From the line containing "Liberation Mono, monospace" to the final line of the entries, copy each line exactly. Pictures stay out.

[Web page revision data]
-----
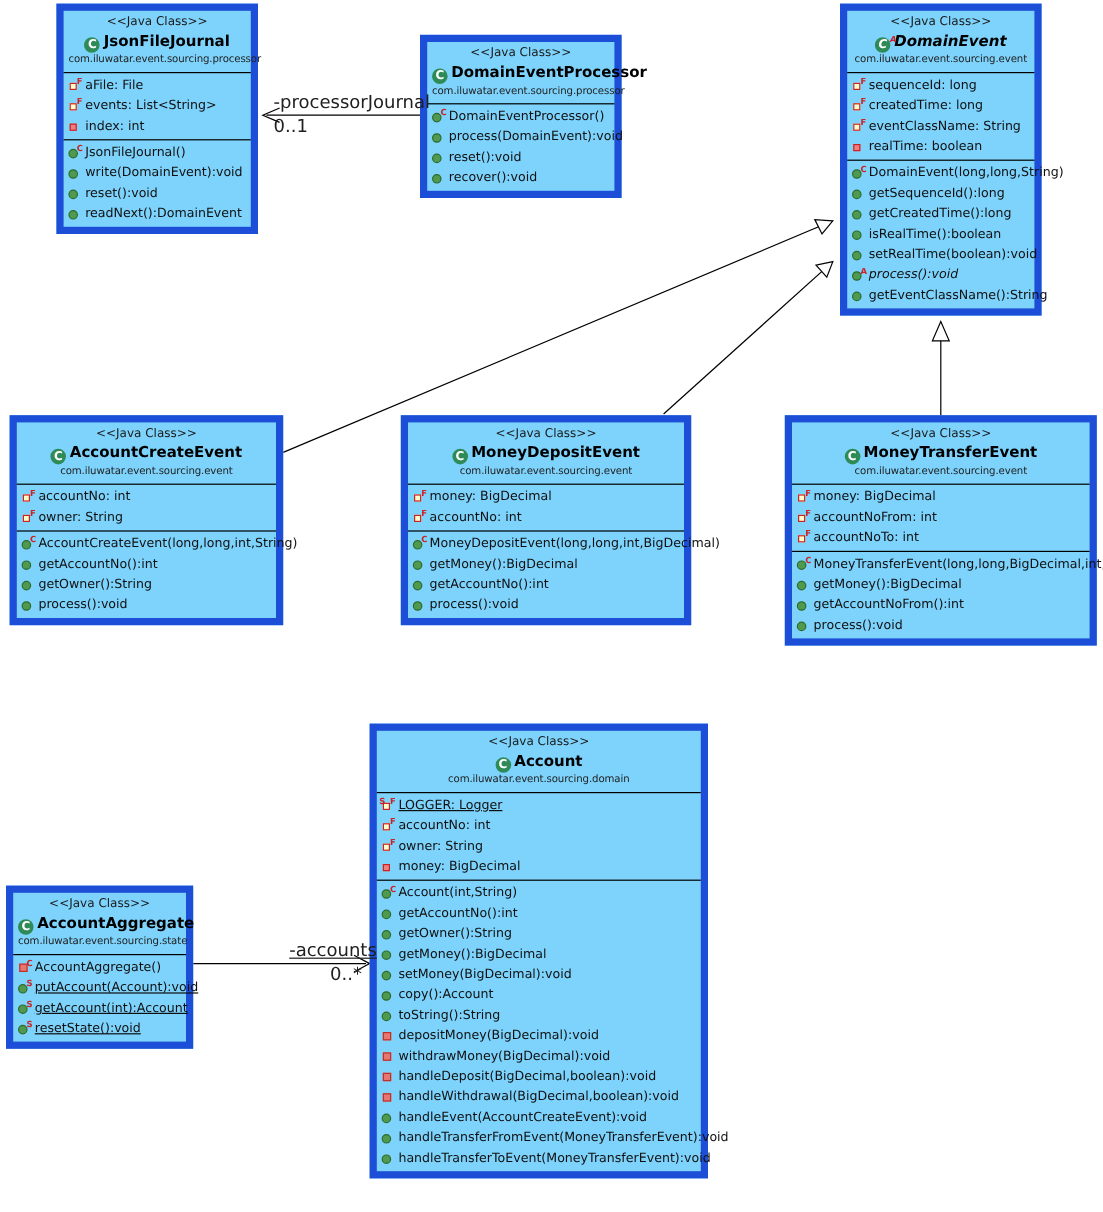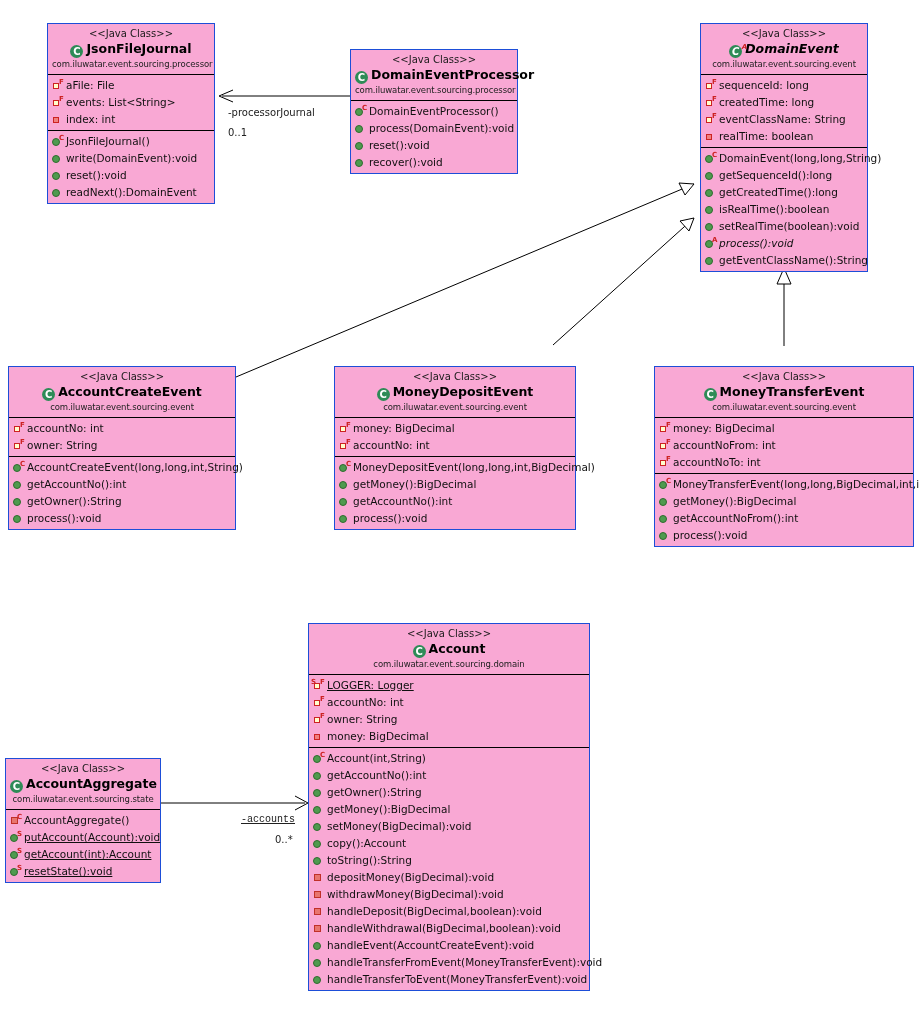"<<Java Class>>" .cls { background: #f9a8d4 -> #7dd3fc; border: 1px solid #1d4ed8 -> 6px solid #1d4ed8; margin-top: 20px -> none }
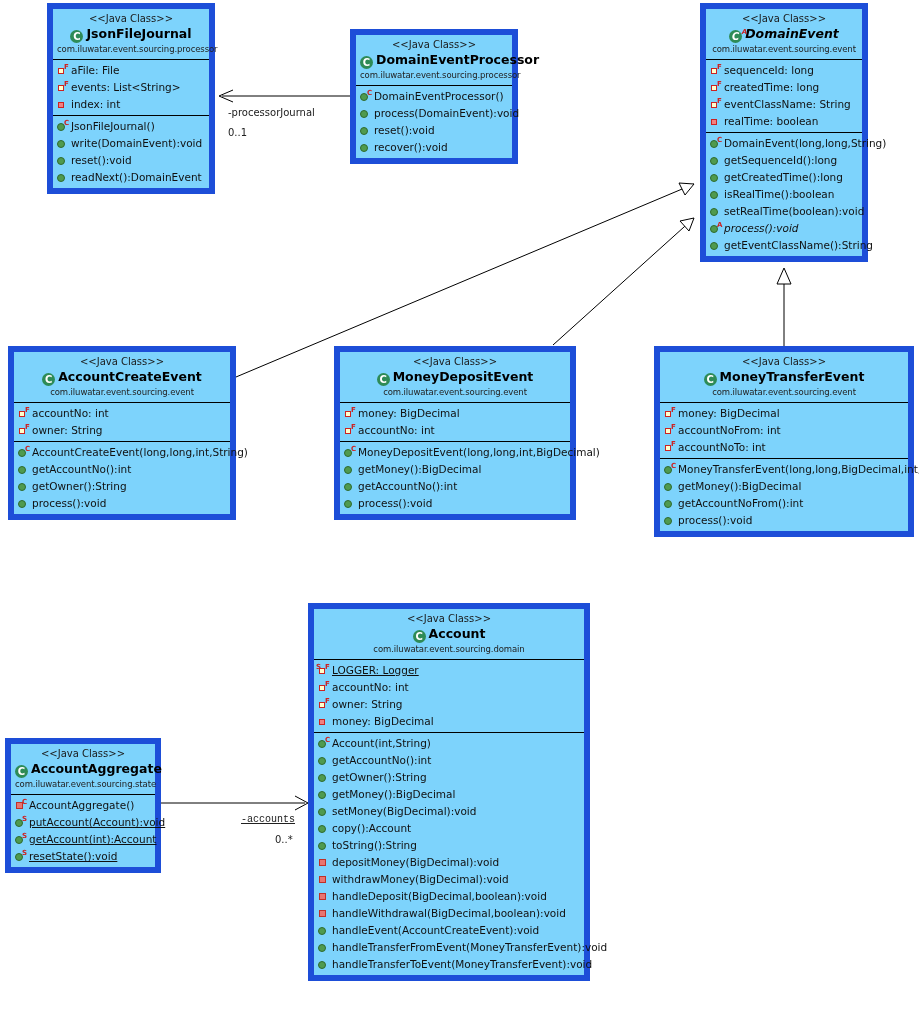"-processorJournal" .edgelbl { font-size: 10px -> 15px; margin-top: 28px -> none }
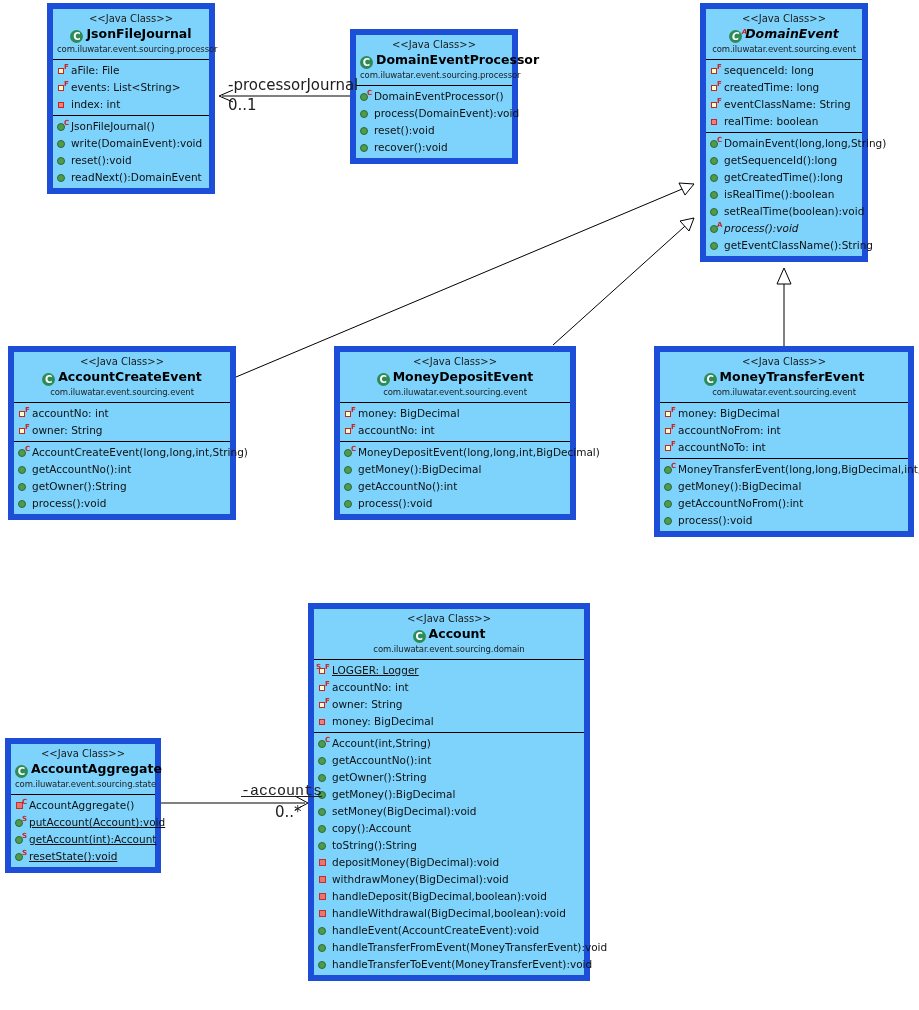"-accounts" .edgelbl.u { font-family: Liberation Mono, monospace -> none }
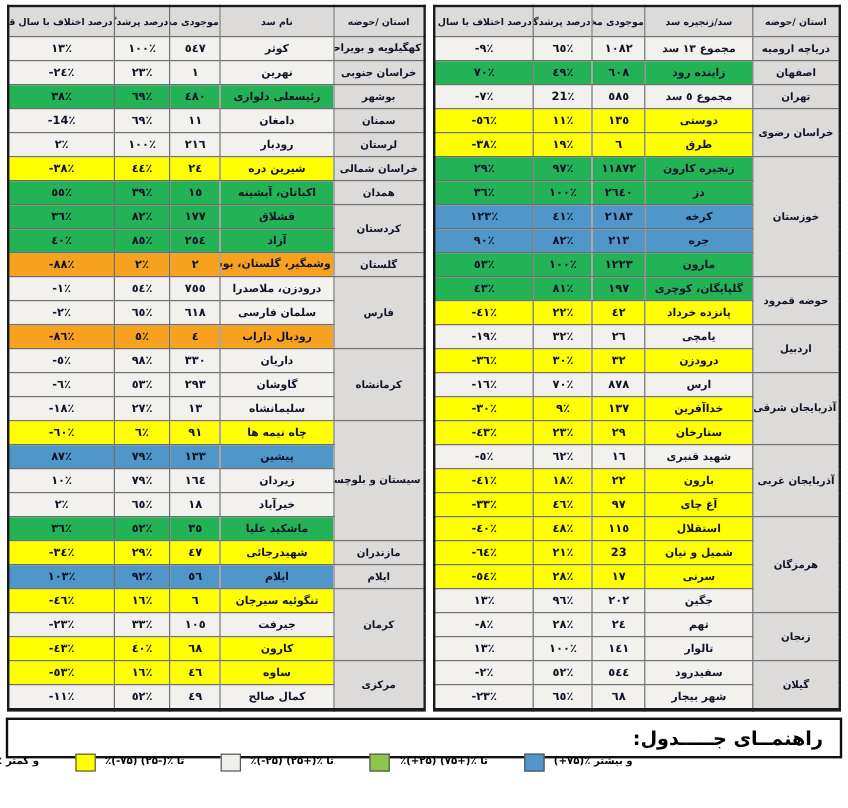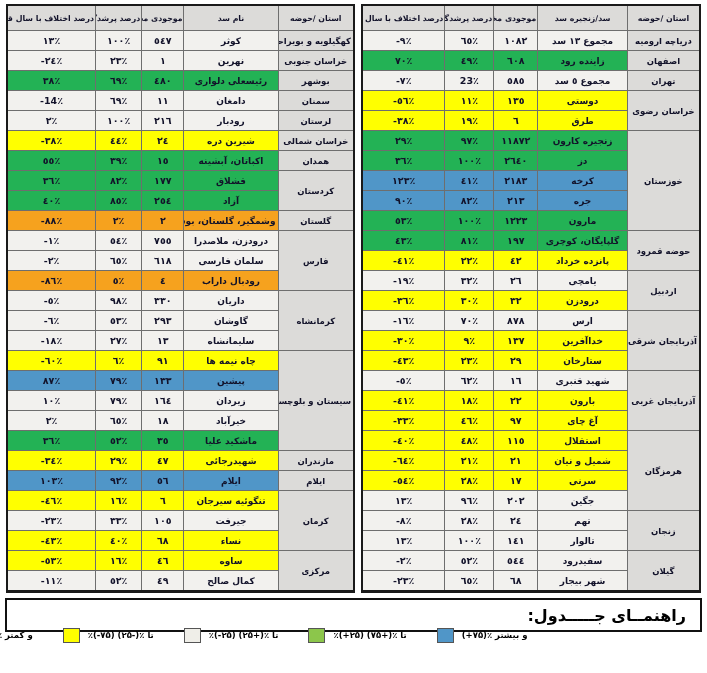"23٪" td.c-neutral { text: 23 -> 21 }
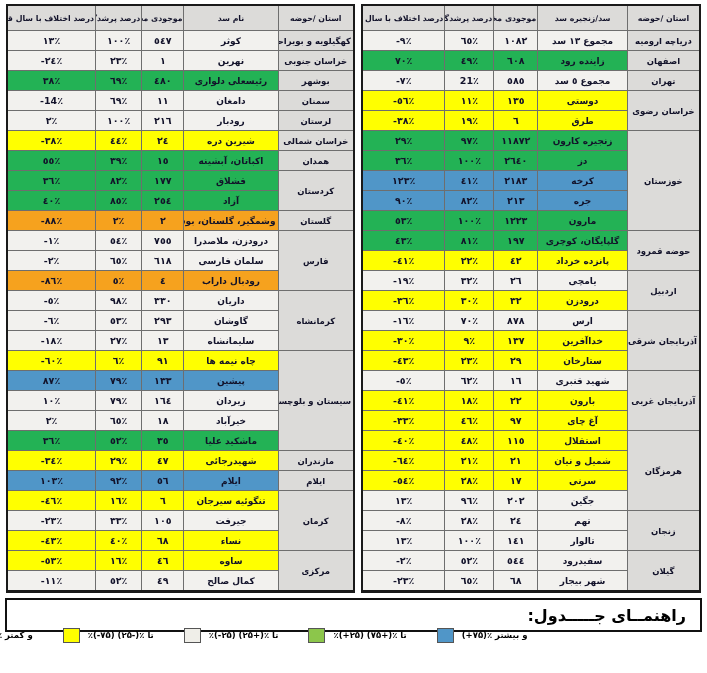"٢١" td.c-yellow { text: ٢١ -> 23 }
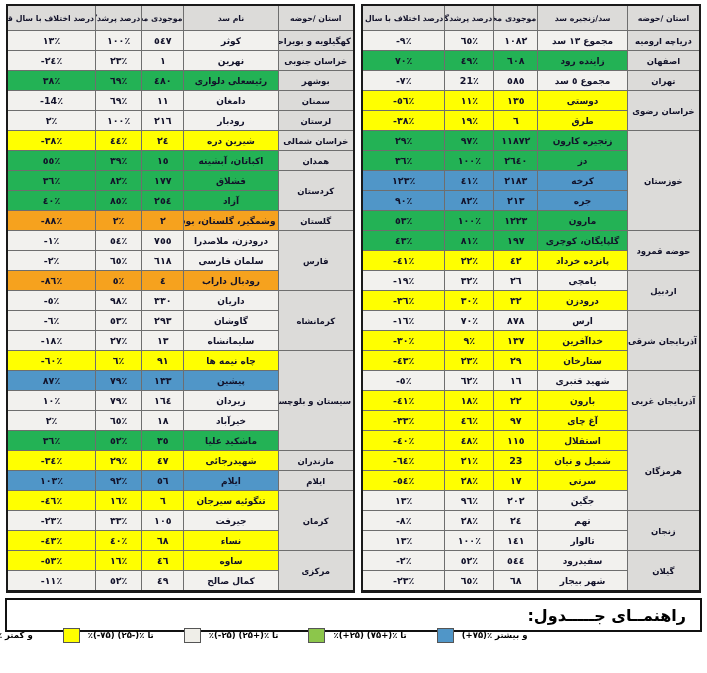"نساء" td.c-yellow { text: نساء -> کارون }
-----
Exercise response:
"-accounts" .edgelbl.u { font-family: Liberation Mono, monospace -> none }
"23٪" td.c-neutral { text: 23 -> 21 }
"٢١" td.c-yellow { text: ٢١ -> 23 }
"نساء" td.c-yellow { text: نساء -> کارون }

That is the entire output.